No podemos permanecer toda la vida en la cima del Tabor, ni plantar nuestras tiendas para establecernos junto a Jesús. El
Evangelio aclara que Jesús llamó a sus discípulos para que estuvieran con él y luego para enviarlos a evangelizar. El que ha estado al lado
de Jesús no permanece inactivo, sino que va en busca de sus hermanos.
Cuando Andrés encontró a Jesús en el desierto, lo siguió y se quedó con él toda la tarde y la noche. Pero al amanecer, se levantó y
fue a buscar a su hermano Simón para llevarlo a Jesús.
El signo que nos garantiza que hemos encontrado a Jesús, es que vamos a buscar a otros para que también lo conozcan y lo sigan.
Quien lo ha descubierto, comparte su hallazgo con otros.

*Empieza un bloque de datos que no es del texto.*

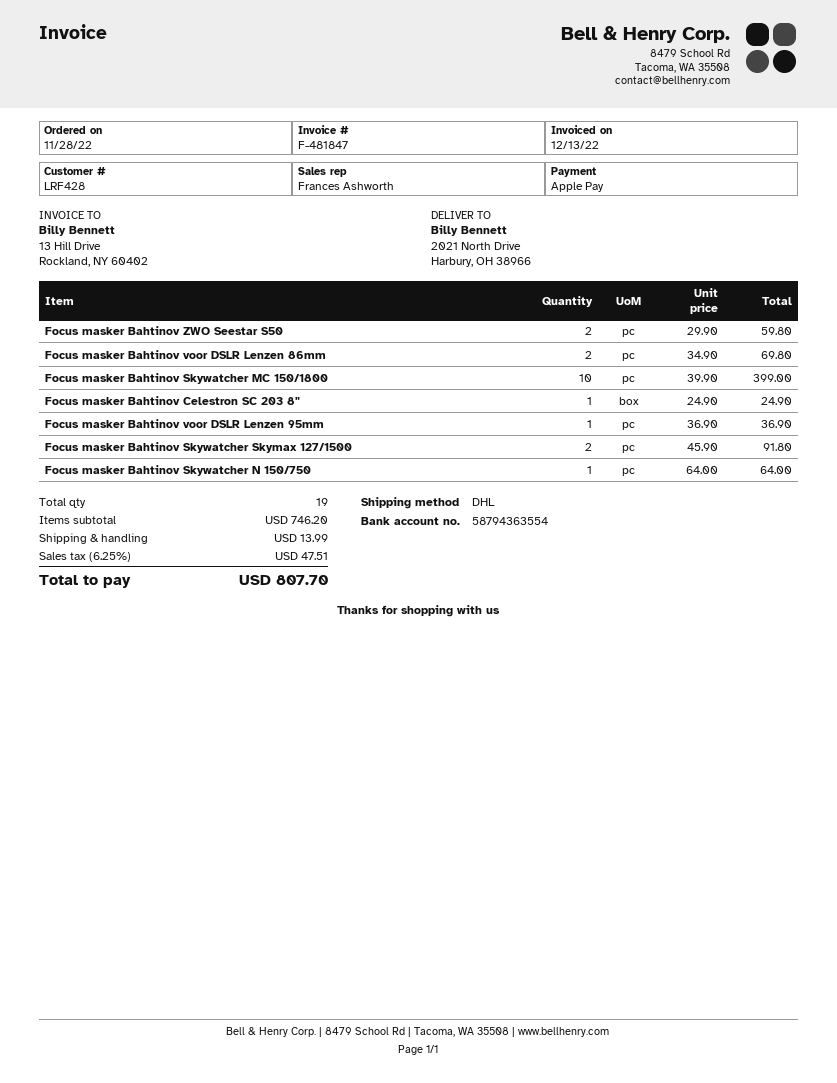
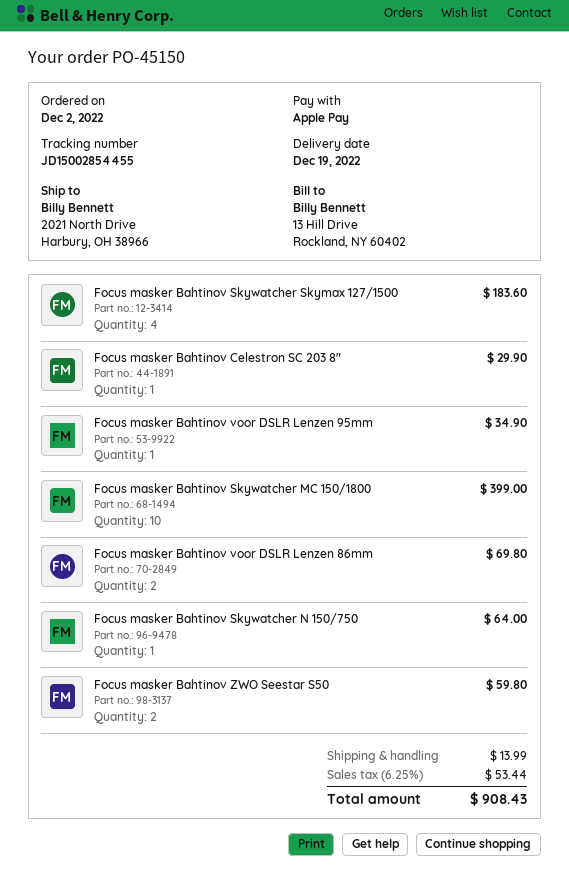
order date: 2022-11-28 -> 2022-12-02
Focus masker Bahtinov Celestron SC 203 8": 1 for 24.90 -> 1 for 29.90
Focus masker Bahtinov voor DSLR Lenzen 95mm: 1 for 36.90 -> 1 for 34.90
Focus masker Bahtinov Skywatcher Skymax 127/1500: 2 for 91.80 -> 4 for 183.60
tax: 6.25% = 47.51 -> 6.25% = 53.44
total: 807.70 -> 908.43

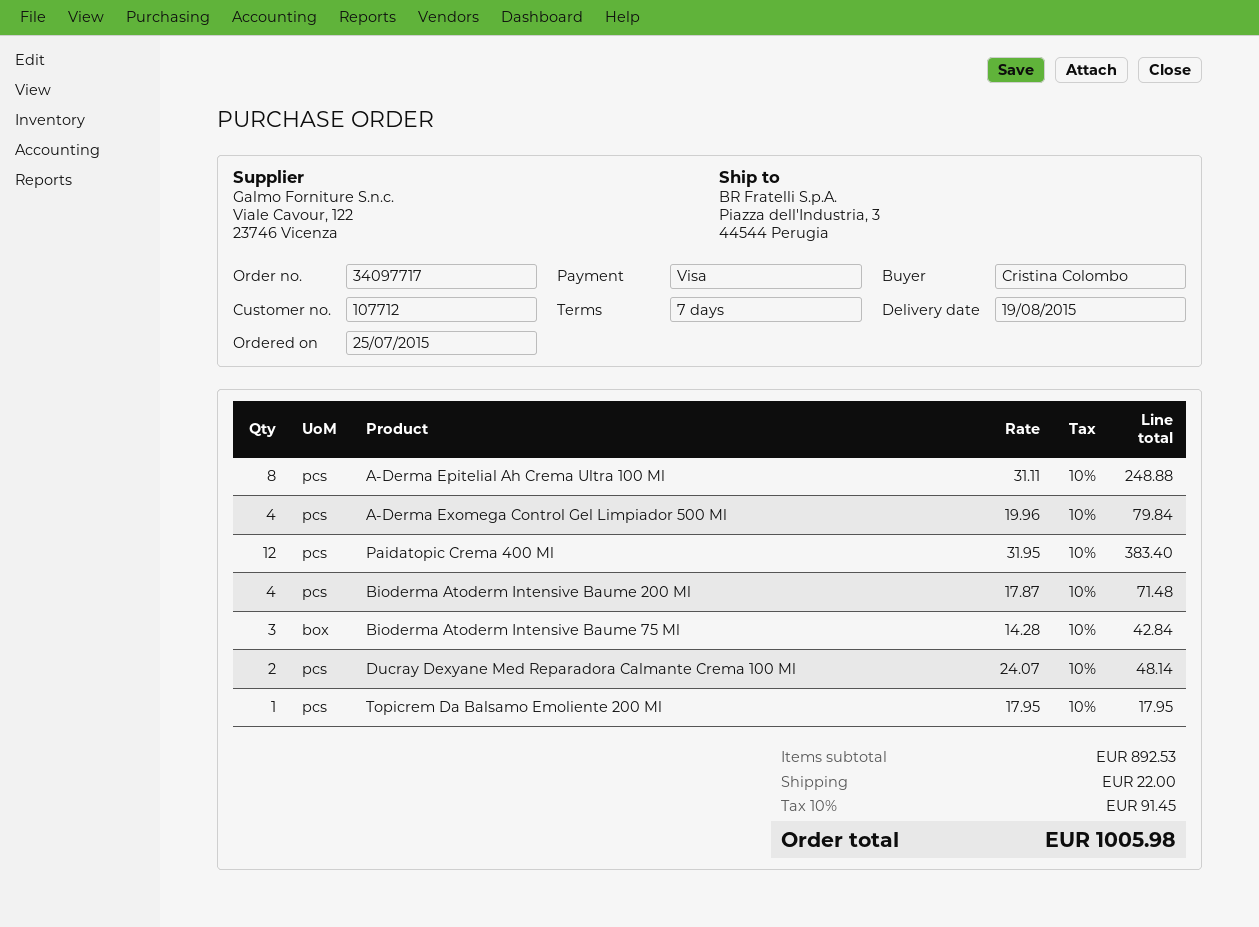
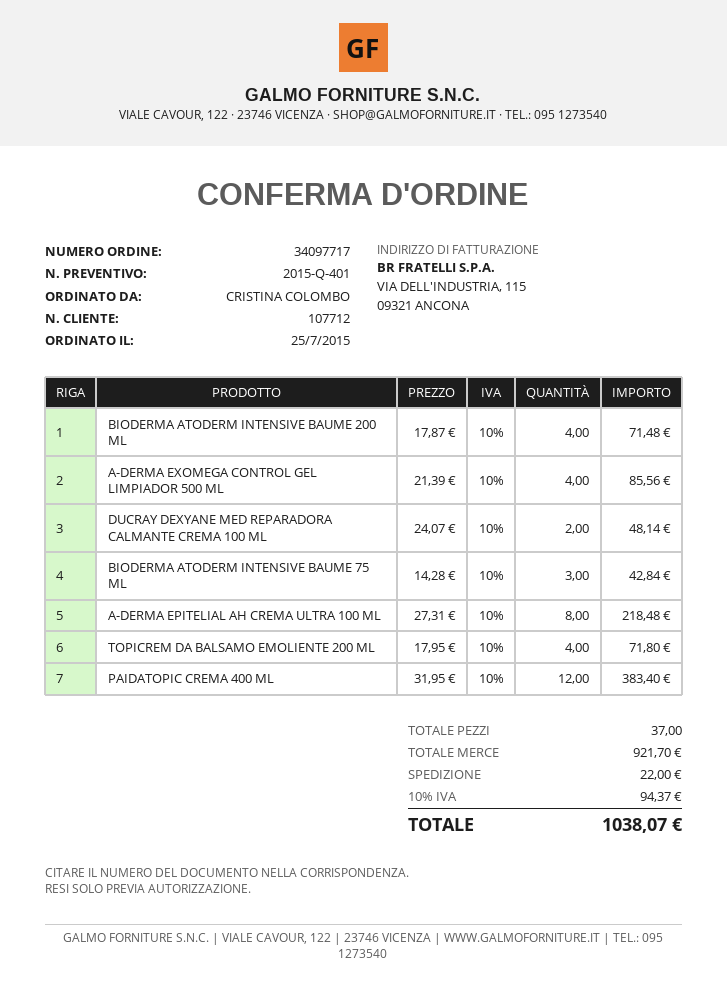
A-Derma Epitelial Ah Crema Ultra 100 Ml: 8 x 31.11 = 248.88 -> 8 x 27.31 = 218.48
A-Derma Exomega Control Gel Limpiador 500 Ml: 4 x 19.96 = 79.84 -> 4 x 21.39 = 85.56
Topicrem Da Balsamo Emoliente 200 Ml: 1 x 17.95 = 17.95 -> 4 x 17.95 = 71.80
subtotal: 892.53 -> 921.70
tax: 10% = 91.45 -> 10% = 94.37
total: 1005.98 -> 1038.07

No puede dejar de hablar de lo que ha visto y oído.
Ahora bien, entre más hayamos sido partidos, más repartidos seremos. Entre más hayamos sido purificados, alcanzaremos para
más personas. Un pan entero sólo puede ser comido por una persona. Pero cuanto más se parta, tantos más podrán participar de él. Este es
el fin de la purificación: la multiplicación.
Síntesis
El discípulo tiene que ser repartido porque tiene una misión. Por lo tanto debe desprenderse de todo aquello que le impide
depender sólo de Dios. Es un imperativo.